The great ranges of central Asia, including the Himalayas, contain the third-largest deposit of ice and snow in the world, after Antarctica and the Arctic. Some even refer to this region as the "Third Pole". The Himalayan range encompasses about 15,000 glaciers, which store about 12000 km3, or 3600–4400 Gt (10 kg) of fresh water. Its glaciers include the Gangotri and Yamunotri (Uttarakhand) and Khumbu glaciers (Mount Everest region), Langtang glacier (Langtang region), and Zemu (Sikkim).

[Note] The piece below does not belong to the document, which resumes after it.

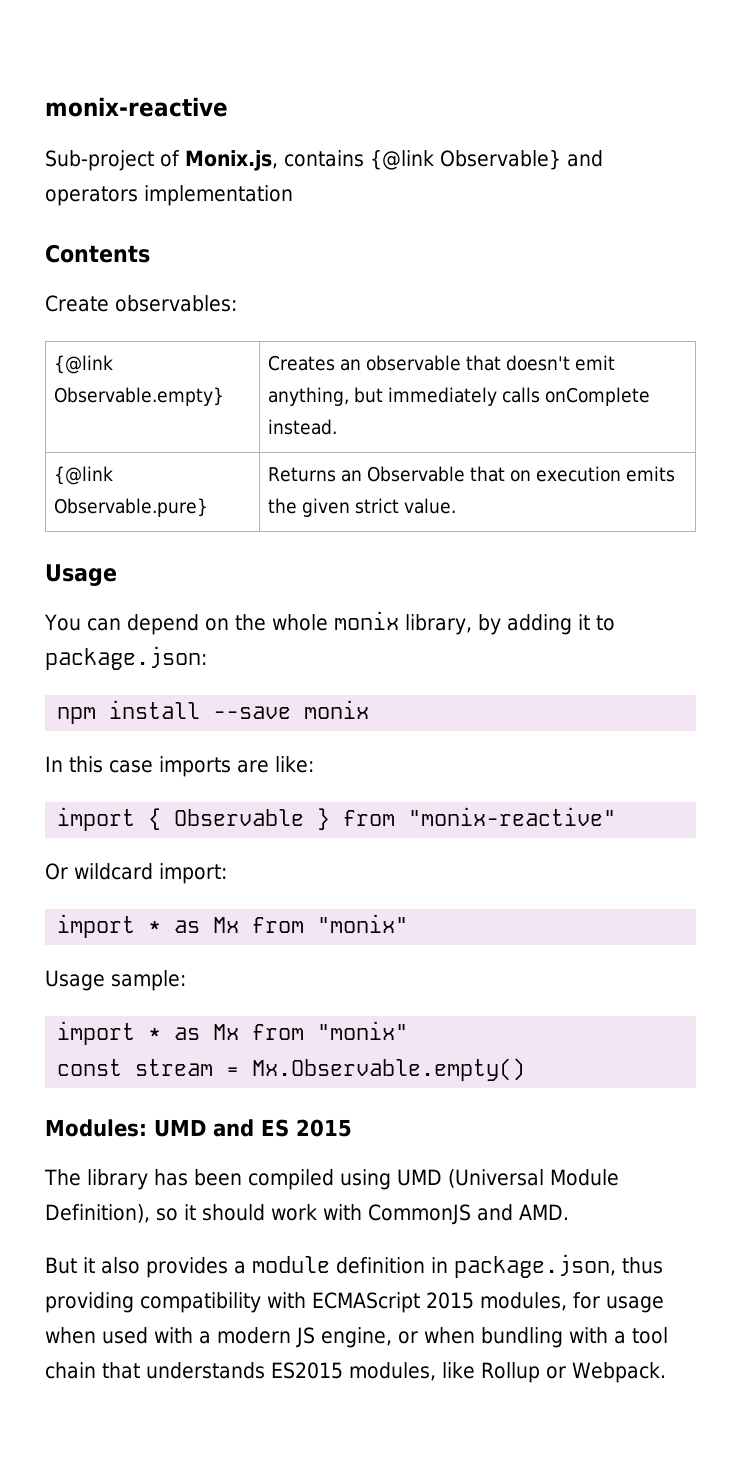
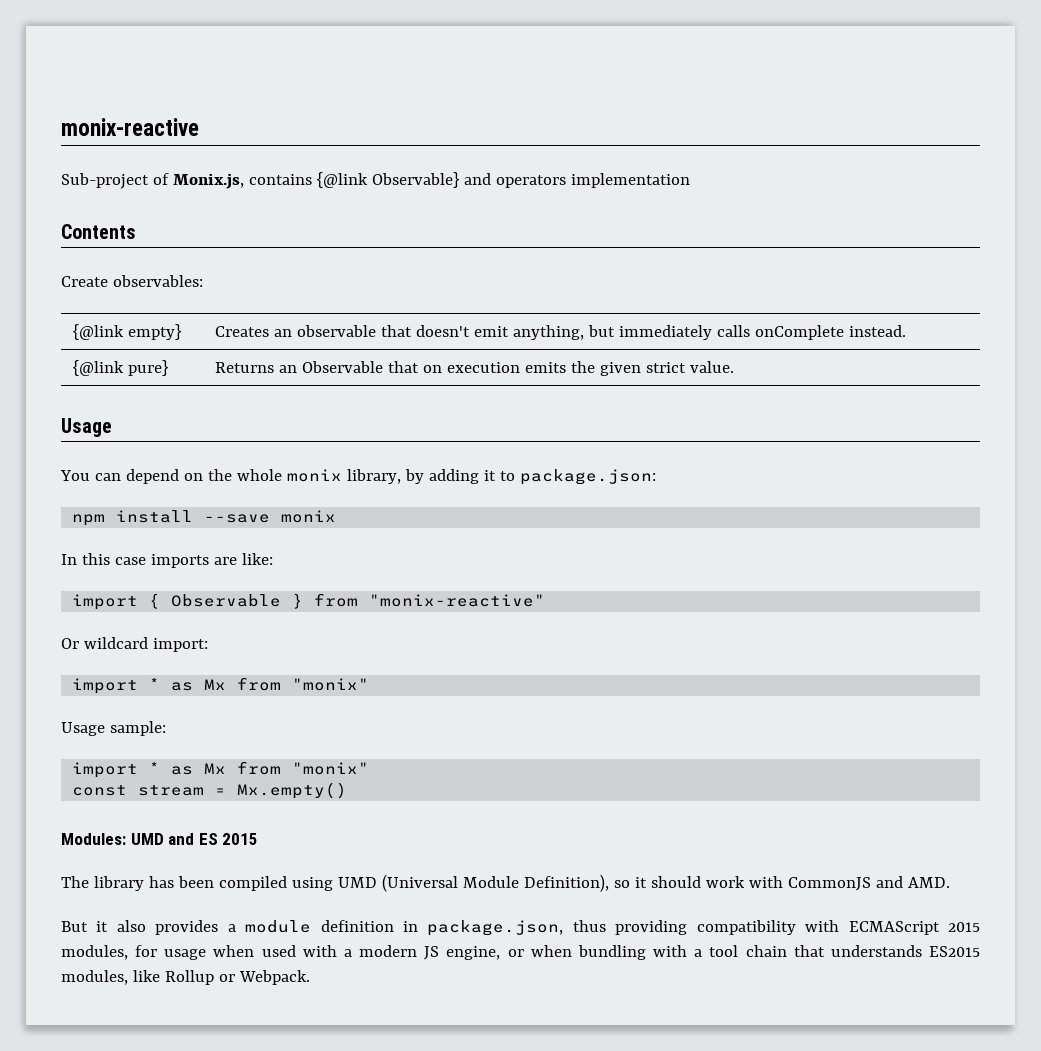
[54,387,225,406] Observable.empty} -> [127,324,181,340] empty}
[54,498,209,517] Observable.pure} -> [127,360,168,376] pure}
[252,1058,526,1081] Mx.Observable.empty() -> [237,782,348,799] Mx.empty()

Owing to the mountains' latitude near the Tropic of Cancer, the permanent snow line is among the highest in the world, at typically around 5500 m. In contrast, equatorial mountains in New Guinea, the Rwenzoris, and Colombia have a snow line some 900 m lower. The higher regions of the Himalayas are snowbound throughout the year, in spite of their proximity to the tropics, and they form the sources of several large perennial rivers.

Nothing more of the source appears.